In the days before email, mathematicians relied upon pen, paper and the postman to share ideas and communicate fiendish numerical taunts. An excited Dirichlet wrote to Kronecker in 1858:
… that sum, which I could only describe up to an error of order $\sqrt{x}$ at the time of my last letter, I’ve now managed to home in on significantly.
Dirichlet’s sum is associated to the divisor function $d(n)$: the number of distinct divisors of the natural number $n$. The number six is divisible by 1, 2, 3 and 6, so $d(6)=4$. Four has divisors 1, 2 and 4, so $d(4)=3$.
It might seem odd that a great mathematician was troubled by a quantity whose description amounts to a good grasp of ‘times tables’ – still odder that he was confessing to a distinguished contemporary that the damned thing had caused him grief.
It is not hard (although perhaps time-consuming) to work out the value of $d(n)$ for any given natural number $n$. But what if we want to provide a formula to describe it?
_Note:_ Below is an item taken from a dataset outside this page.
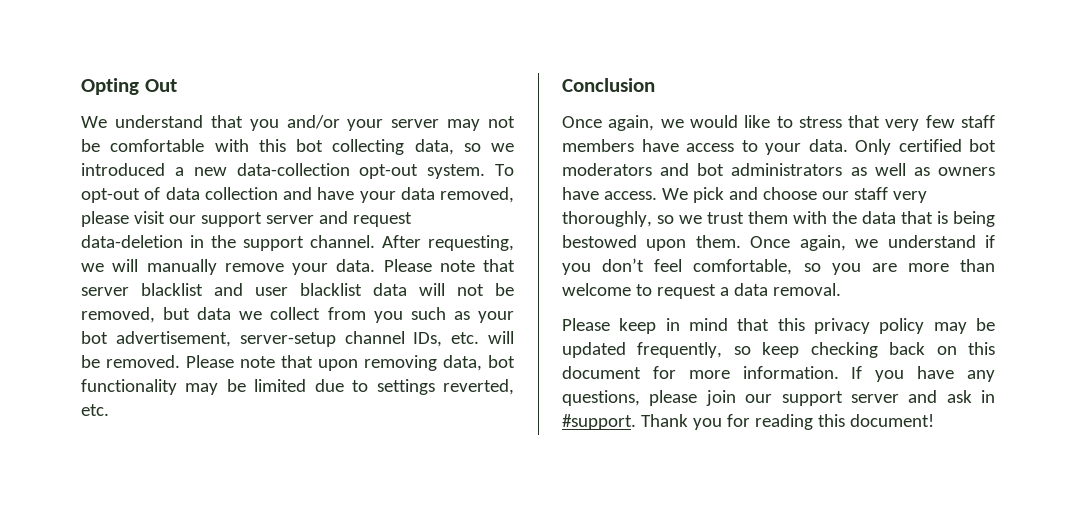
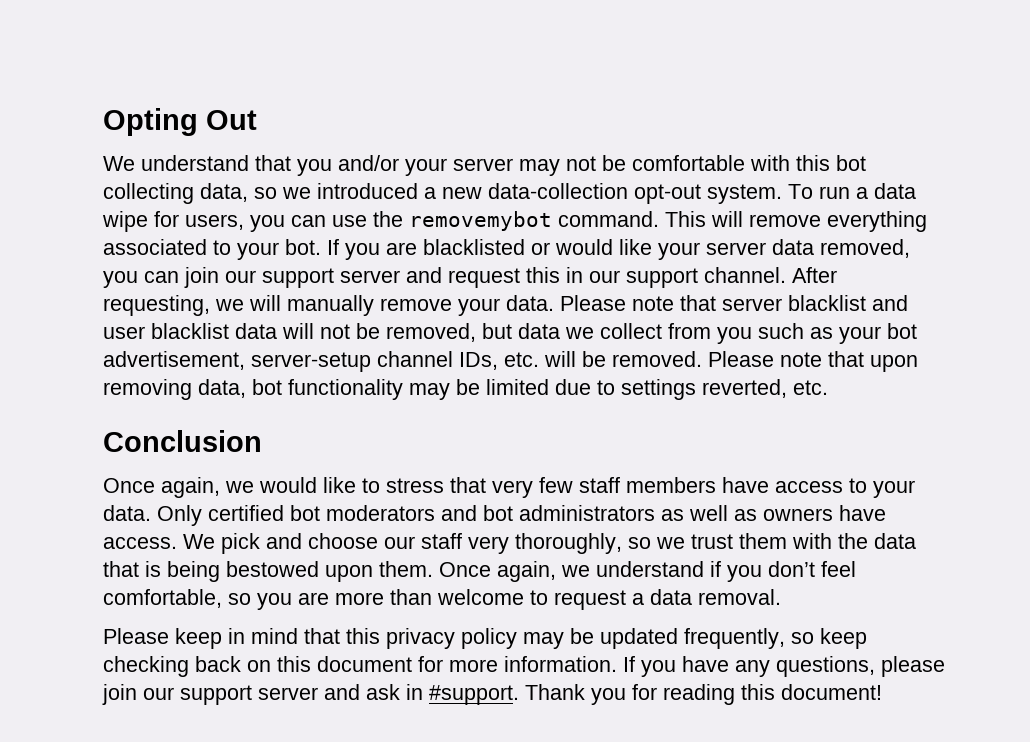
[81,187,514,203] [81,211,165,227] opt-out of data collection and have your data removed, please visit -> [819,183,916,199] [102,211,927,232] [103,239,910,260] [103,267,219,288] run a data wipe for users, you can use the removemybot command. This will remove everything associated to your bot. If you are blacklisted or would like your server data removed, you can join
[81,235,236,248] data-deletion in the -> [526,267,620,283] this in our

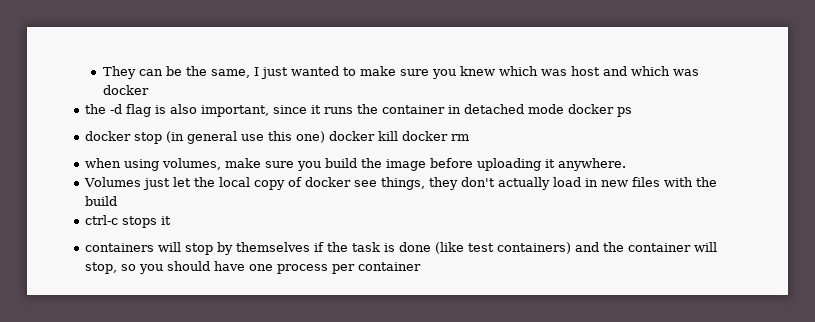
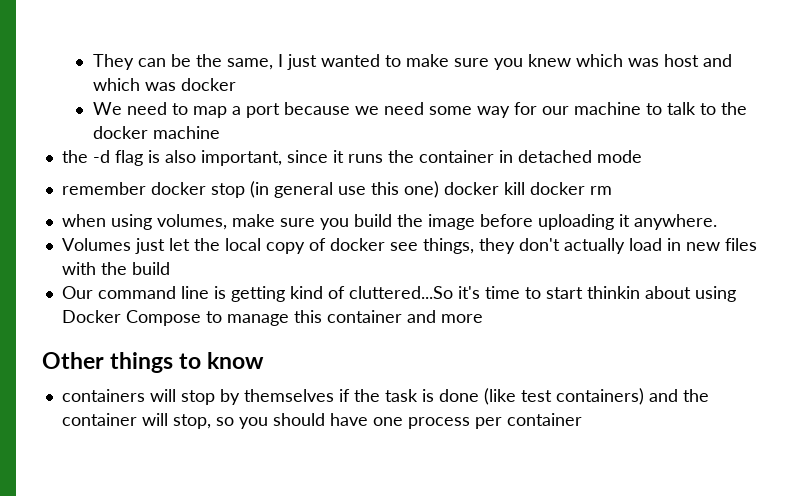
(149, 90) none -> [92,102,747,118] [92,126,220,139] // We need to map a port because we need some way for our machine to talk to the docker machine
[567,104,632,117] docker ps // -> [61,182,146,195] // remember
[84,215,171,228] ctrl-c stops it -> [61,286,736,302] [61,310,483,326] [42,352,265,373] Our command line is getting kind of cluttered...So it's time to start thinkin about using Docker Compose to manage this container and more // Other things to know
Where to begin?
Mean values
The trouble is, the divisor function is not at all well-behaved. In fact, it jumps significantly in value infinitely often. The adjacent integers $d(200560490130)=2^{11}$ and $d(200560490131) = 2$ provide one such example, but you can happily construct as large a jump as you fancy. Try it.
The divisor function is one of many interesting arithmetic functions; understanding their asymptotic behaviour as $n\to\infty$ is a key question in multiplicative number theory. However, as we saw above, the value of these functions can be erratic.
To try to smooth this wildness, you could instead consider certain types of ‘average’. Dirichlet’s sum was one such average.
He began by accumulating a sum from the divisor function on adjacent naturals:
\begin{equation}
D(x) = d(1) + d(2) + \cdots + d([x]) = \sum\limits_{n \leqslant x} d(n),
\end{equation}
where $[x]$ indicates the largest integer less than or equal to $x$.
Upon dividing the sum $D(x)$ by $x$, we get the mean value of the divisor function up to $x$.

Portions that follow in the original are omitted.